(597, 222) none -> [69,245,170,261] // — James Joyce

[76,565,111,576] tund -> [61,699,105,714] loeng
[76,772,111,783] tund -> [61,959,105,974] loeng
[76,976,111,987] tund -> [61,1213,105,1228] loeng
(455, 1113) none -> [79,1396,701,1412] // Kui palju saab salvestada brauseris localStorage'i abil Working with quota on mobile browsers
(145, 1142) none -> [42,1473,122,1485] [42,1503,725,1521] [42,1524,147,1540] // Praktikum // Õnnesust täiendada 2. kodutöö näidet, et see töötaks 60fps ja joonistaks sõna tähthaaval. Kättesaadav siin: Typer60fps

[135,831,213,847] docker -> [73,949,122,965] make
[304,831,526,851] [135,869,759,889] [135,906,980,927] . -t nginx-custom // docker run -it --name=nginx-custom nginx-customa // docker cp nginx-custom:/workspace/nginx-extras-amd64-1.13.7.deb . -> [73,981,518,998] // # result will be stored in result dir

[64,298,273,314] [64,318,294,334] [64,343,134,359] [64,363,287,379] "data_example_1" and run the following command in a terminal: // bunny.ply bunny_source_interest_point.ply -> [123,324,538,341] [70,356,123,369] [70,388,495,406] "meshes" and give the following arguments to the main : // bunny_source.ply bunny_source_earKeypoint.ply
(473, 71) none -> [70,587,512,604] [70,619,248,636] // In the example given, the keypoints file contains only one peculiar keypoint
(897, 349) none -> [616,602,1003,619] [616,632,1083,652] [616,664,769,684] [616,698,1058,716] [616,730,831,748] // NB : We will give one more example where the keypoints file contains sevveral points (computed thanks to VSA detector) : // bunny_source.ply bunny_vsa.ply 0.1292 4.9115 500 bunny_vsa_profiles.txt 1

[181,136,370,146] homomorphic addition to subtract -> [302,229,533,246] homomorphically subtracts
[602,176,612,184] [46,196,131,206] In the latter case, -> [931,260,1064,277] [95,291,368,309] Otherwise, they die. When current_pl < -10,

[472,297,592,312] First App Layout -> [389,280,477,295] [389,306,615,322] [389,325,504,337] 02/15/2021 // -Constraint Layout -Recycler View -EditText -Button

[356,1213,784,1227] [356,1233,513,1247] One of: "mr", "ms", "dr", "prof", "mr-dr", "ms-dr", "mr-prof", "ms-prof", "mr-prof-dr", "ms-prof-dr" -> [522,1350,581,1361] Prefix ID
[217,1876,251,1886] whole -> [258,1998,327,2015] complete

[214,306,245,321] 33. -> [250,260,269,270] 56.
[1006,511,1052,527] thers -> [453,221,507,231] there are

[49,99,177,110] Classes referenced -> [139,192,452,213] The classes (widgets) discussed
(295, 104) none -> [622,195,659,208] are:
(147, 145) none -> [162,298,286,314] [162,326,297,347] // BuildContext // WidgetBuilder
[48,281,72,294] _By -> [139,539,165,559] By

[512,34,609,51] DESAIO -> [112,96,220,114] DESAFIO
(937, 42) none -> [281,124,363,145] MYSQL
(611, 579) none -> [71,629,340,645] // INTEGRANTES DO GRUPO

^^^^^^^^^^^^^^^^

• _About this task_:
Each line of the data is to be restated exactly.

• _Result of this exercise_:
(597, 222) none -> [69,245,170,261] // — James Joyce

[76,565,111,576] tund -> [61,699,105,714] loeng
[76,772,111,783] tund -> [61,959,105,974] loeng
[76,976,111,987] tund -> [61,1213,105,1228] loeng
(455, 1113) none -> [79,1396,701,1412] // Kui palju saab salvestada brauseris localStorage'i abil Working with quota on mobile browsers
(145, 1142) none -> [42,1473,122,1485] [42,1503,725,1521] [42,1524,147,1540] // Praktikum // Õnnesust täiendada 2. kodutöö näidet, et see töötaks 60fps ja joonistaks sõna tähthaaval. Kättesaadav siin: Typer60fps

[135,831,213,847] docker -> [73,949,122,965] make
[304,831,526,851] [135,869,759,889] [135,906,980,927] . -t nginx-custom // docker run -it --name=nginx-custom nginx-customa // docker cp nginx-custom:/workspace/nginx-extras-amd64-1.13.7.deb . -> [73,981,518,998] // # result will be stored in result dir

[64,298,273,314] [64,318,294,334] [64,343,134,359] [64,363,287,379] "data_example_1" and run the following command in a terminal: // bunny.ply bunny_source_interest_point.ply -> [123,324,538,341] [70,356,123,369] [70,388,495,406] "meshes" and give the following arguments to the main : // bunny_source.ply bunny_source_earKeypoint.ply
(473, 71) none -> [70,587,512,604] [70,619,248,636] // In the example given, the keypoints file contains only one peculiar keypoint
(897, 349) none -> [616,602,1003,619] [616,632,1083,652] [616,664,769,684] [616,698,1058,716] [616,730,831,748] // NB : We will give one more example where the keypoints file contains sevveral points (computed thanks to VSA detector) : // bunny_source.ply bunny_vsa.ply 0.1292 4.9115 500 bunny_vsa_profiles.txt 1

[181,136,370,146] homomorphic addition to subtract -> [302,229,533,246] homomorphically subtracts
[602,176,612,184] [46,196,131,206] In the latter case, -> [931,260,1064,277] [95,291,368,309] Otherwise, they die. When current_pl < -10,

[472,297,592,312] First App Layout -> [389,280,477,295] [389,306,615,322] [389,325,504,337] 02/15/2021 // -Constraint Layout -Recycler View -EditText -Button

[356,1213,784,1227] [356,1233,513,1247] One of: "mr", "ms", "dr", "prof", "mr-dr", "ms-dr", "mr-prof", "ms-prof", "mr-prof-dr", "ms-prof-dr" -> [522,1350,581,1361] Prefix ID
[217,1876,251,1886] whole -> [258,1998,327,2015] complete

[214,306,245,321] 33. -> [250,260,269,270] 56.
[1006,511,1052,527] thers -> [453,221,507,231] there are

[49,99,177,110] Classes referenced -> [139,192,452,213] The classes (widgets) discussed
(295, 104) none -> [622,195,659,208] are:
(147, 145) none -> [162,298,286,314] [162,326,297,347] // BuildContext // WidgetBuilder
[48,281,72,294] _By -> [139,539,165,559] By

[512,34,609,51] DESAIO -> [112,96,220,114] DESAFIO
(937, 42) none -> [281,124,363,145] MYSQL
(611, 579) none -> [71,629,340,645] // INTEGRANTES DO GRUPO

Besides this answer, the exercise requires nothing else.